The editorial lampoons the FDA for making partisan condemnations of companies that sell products containing small to moderate amounts of caffeine, while ignoring coffee companies selling products with far larger amounts of caffeine:
Hey you! Yes you, food company (no, not you,
coffee proprietor). We’re not happy that your product has caffeine in it. Um, you know, you really might want to reconsider that particular ingredient.
The editorial explains that the FDA is marshaling “unsubtle threats and heavy-handed persuasion.” However, because Forbes is a firm believer “in due process, fair notice, consistency, and transparency from our Fourth Branch of government,” it cannot approve the FDA’s high-handed “saber-rattling.”
“The FDA frequently takes its cues on caffeine from professional activists and publicity-seeking politicians,” Forbes charges. U.S. Senators and state attorneys general have been busily besmirching (and subpoenaing) energy drink makers, and the FDA seems to have jumped on board for the bumpy ride of controlling behavior by using threats. Then, last November, the Center for Science in the Public Interest (CSPI), a nutty activist group invested with paranoia about caffeine, dispatched a two-page letter to FDA on the “new craze” of adding caffeine to processed foods. True to form, the FDA responded by raising a club to intimidate the companies involved.
CAFFEINE APPAREL & OTHER CAFFEINE GEAR
An example of FDA “regulation by intimidation” surfaced on May 3, when Michael Taylor, the FDA Deputy Commissioner, called out gum maker Wrigley on a new product, stating that, while formal regulation might be forthcoming, “we hope this can be a turning point for all to prevent the irresponsible addition of caffeine to food and beverages. Together, we should be immediately looking at what voluntary restraint can be used by industry.” Wrigley got the message and on May 8 announced a halt in production of the gum.
“The agency’s approach circumvents every constitutional and statutory check and balance purposefully placed on bureaucratic action,” the editorial states. The intellectual bankruptcy of the FDA stance is luridly proven by the facts that, “Coffee is a much more widely available source of caffeine, and an equal-sized portion of it can contain twice as much caffeine as one demonized energy drink.

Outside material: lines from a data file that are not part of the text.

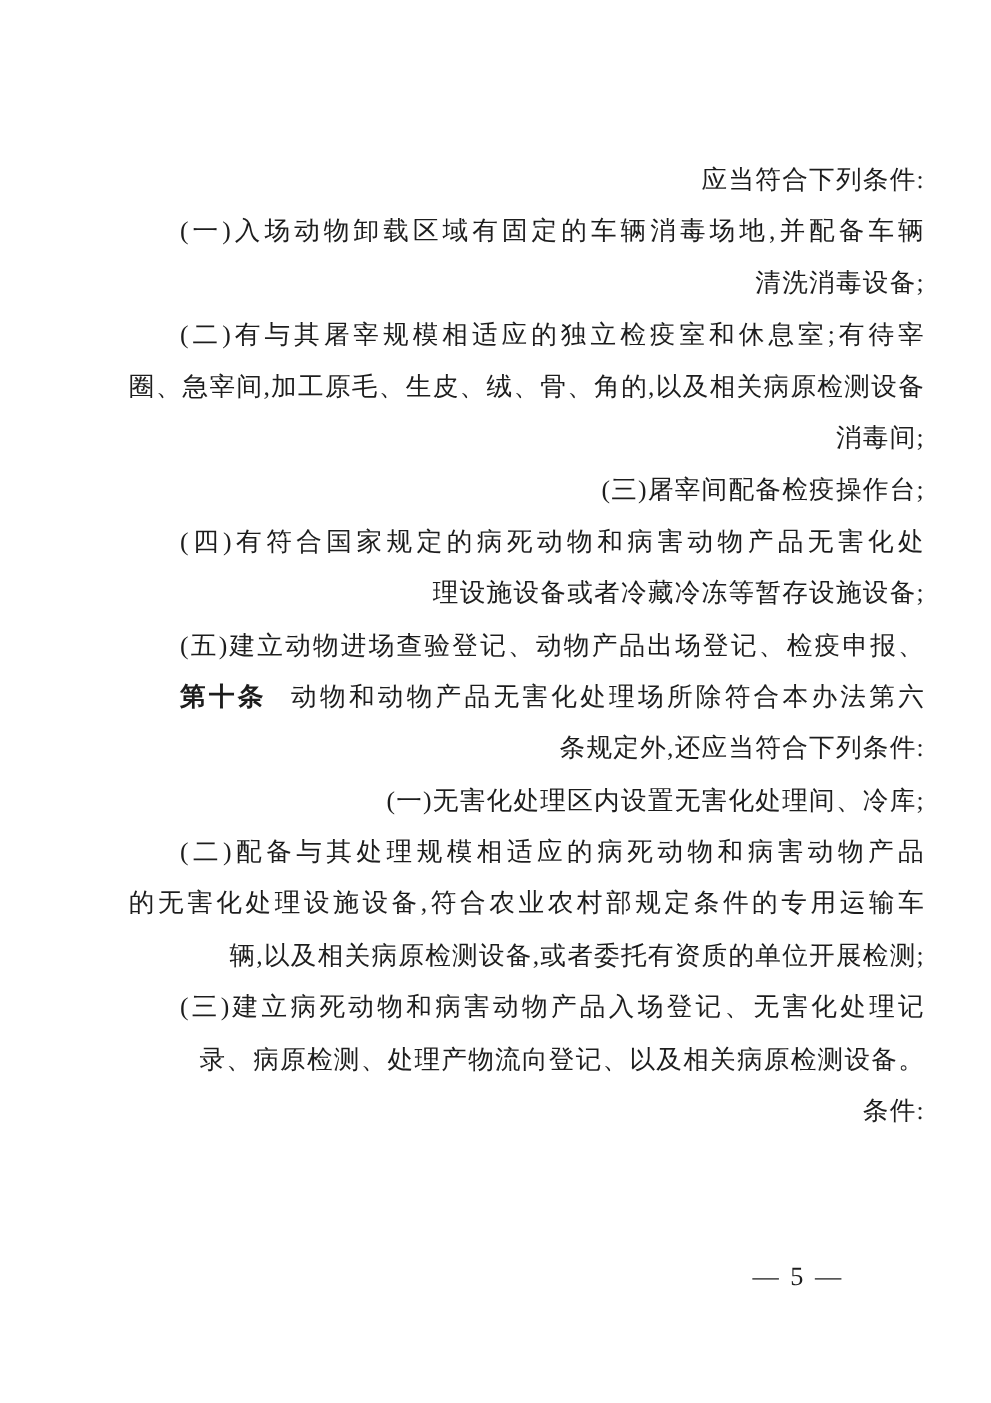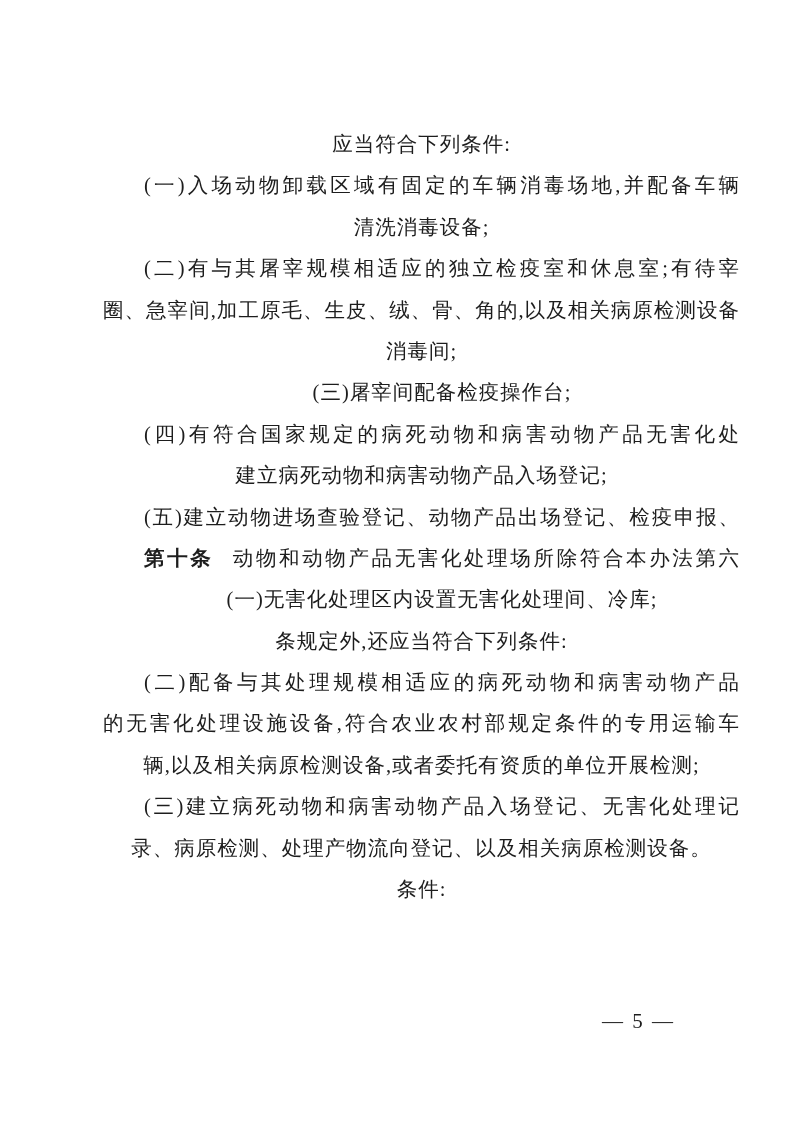"应当符合下列条件:" .line { text-align: center -> right }
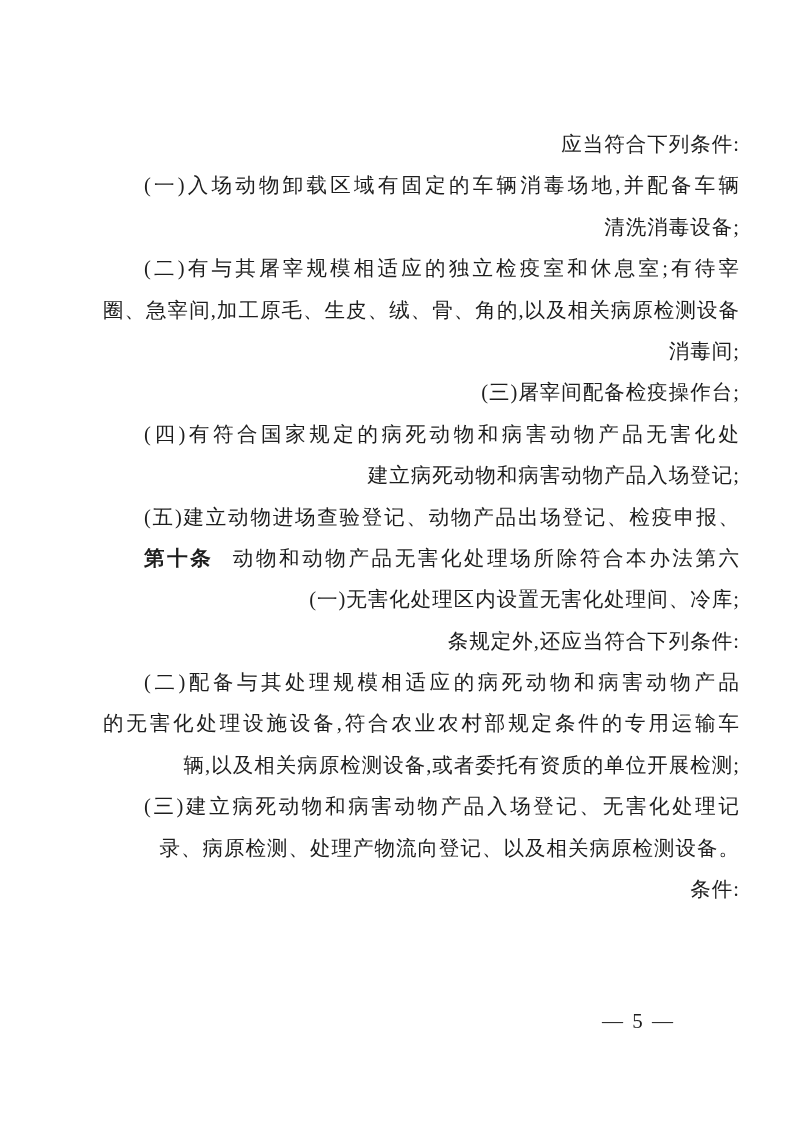"建立病死动物和病害动物产品入场登记;" div.line { text: 建立病死动物和病害动物产品入场登记 -> 理设施设备或者冷藏冷冻等暂存设施设备 }
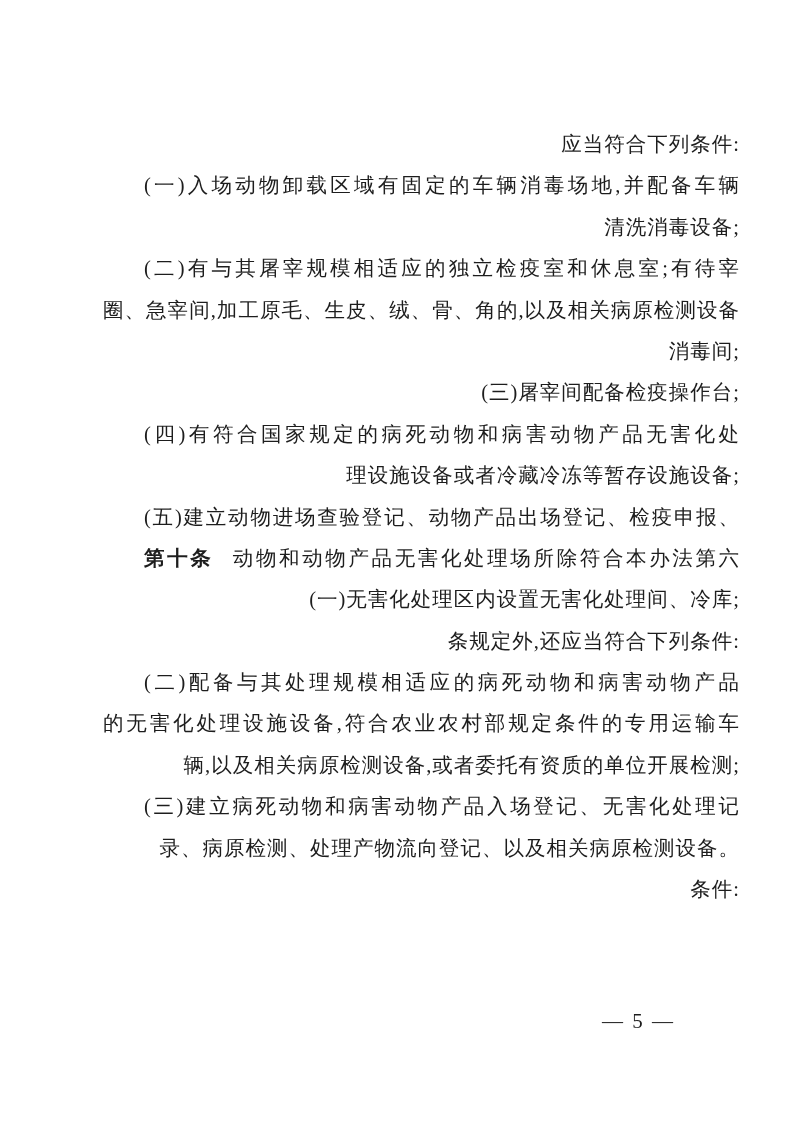"(一)无害化处理区内设置无害化处理间、冷库;" div.line { order: before "条规定外,还应当符合下列条件:" -> after "条规定外,还应当符合下列条件:" }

But no one at FDA is looking to seize your or even your children’s cup (or two, or three or four cups) of Joe.”
Furthermore, Forbes says that, “as long as FDA’s actions aren’t tethered to standards or science, they threaten to sweep in products that don’t merit any concern or scrutiny.” An example is the successful FDA effort ”to drive some caffeine-infused alcoholic beverages, like Four Loko” out of business, even though Ivy League studies have proven that caffeine poses no danger when combined with alcohol, and Irish coffee, a common bar drink, contains far more caffeine and alcohol than any Four Loko product.

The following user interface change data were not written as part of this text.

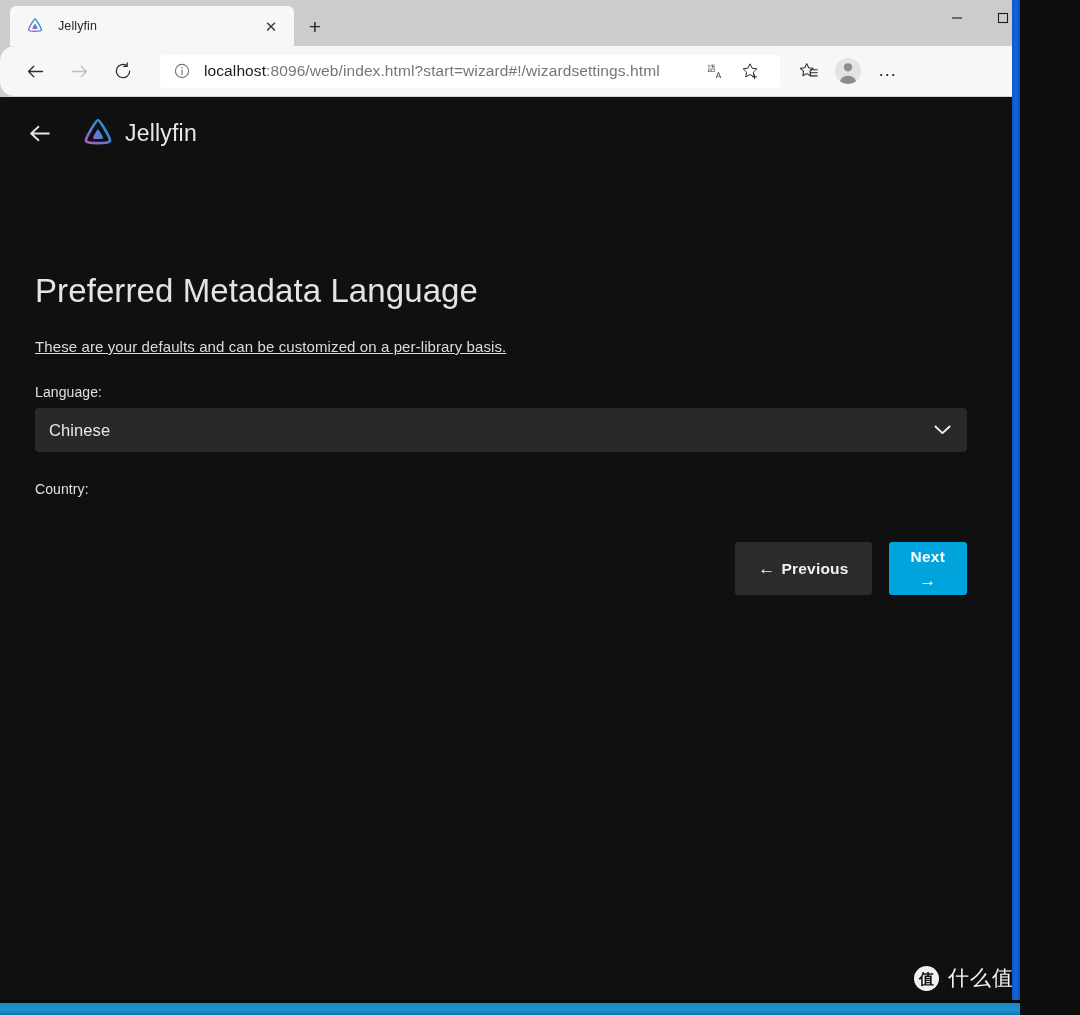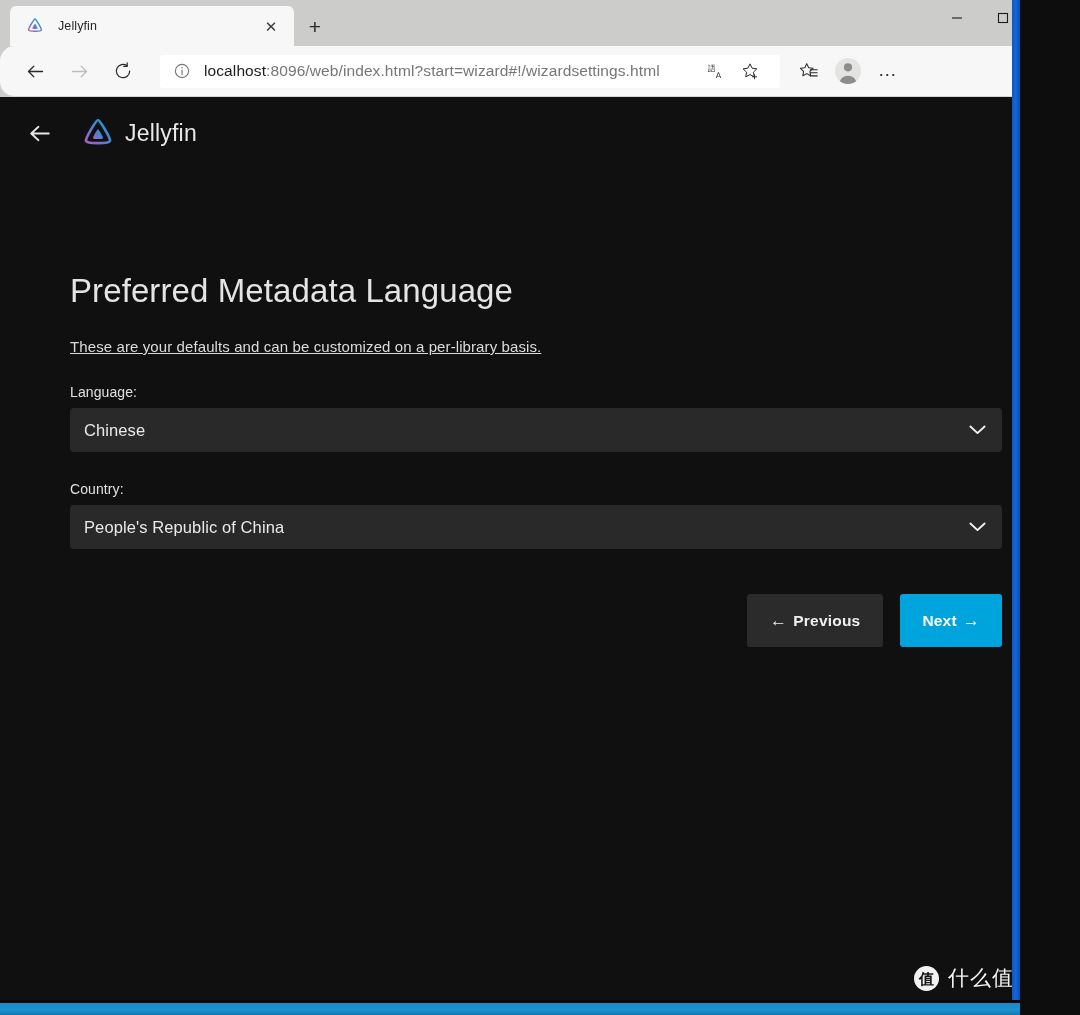"Preferred Metadata Language" .wizard { padding: 0 70px -> 0 35px }
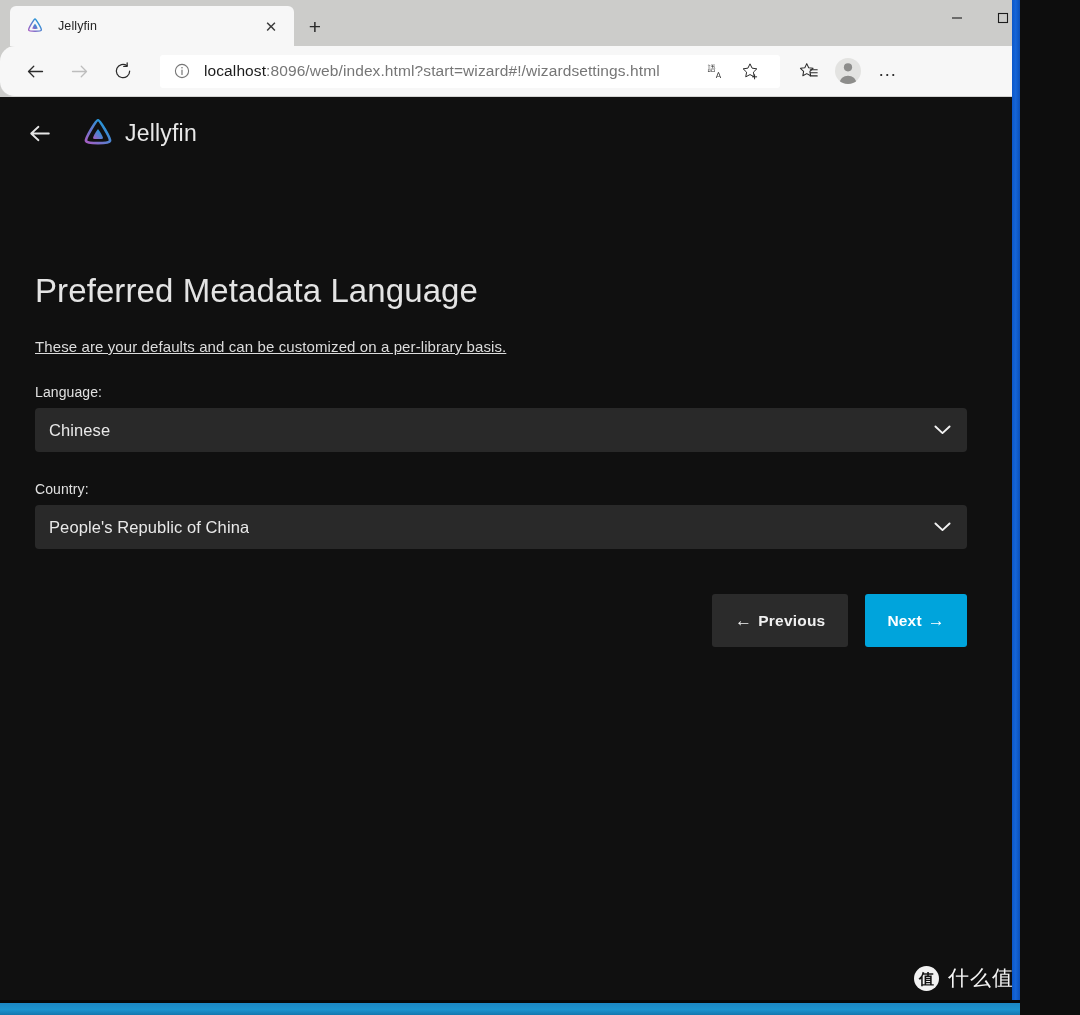"People's Republic of China" div.select-box { html: <div> <span>People's Republic of China</span> <span> <svg> <path></path> </svg> </span> </div> -> none }
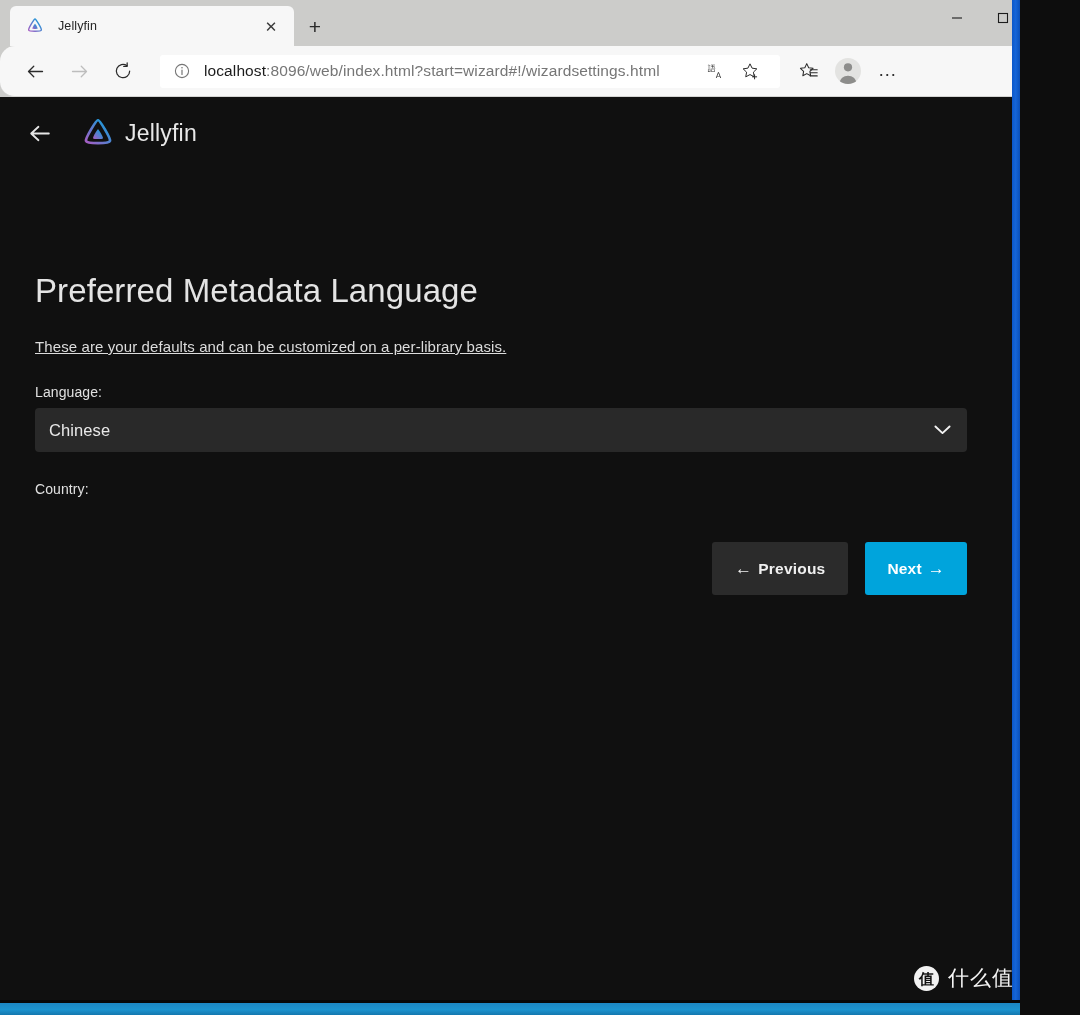"Next" .btn-next { flex-direction: none -> column }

Of course, we might well wonder why adult citizens of a free country should be forced to submit to FDA politicos sitting behind desks in Washington who presume to tell us what medicines we can take and what medical treatments we can receive.
Perhaps the next step by the FDA will be to actually deprecate and attack beverages that get their caffeine from natural products like coffee, chocolate, or tea. Where will all of this abuse come to and end? Asks Forbes, “Where indeed?”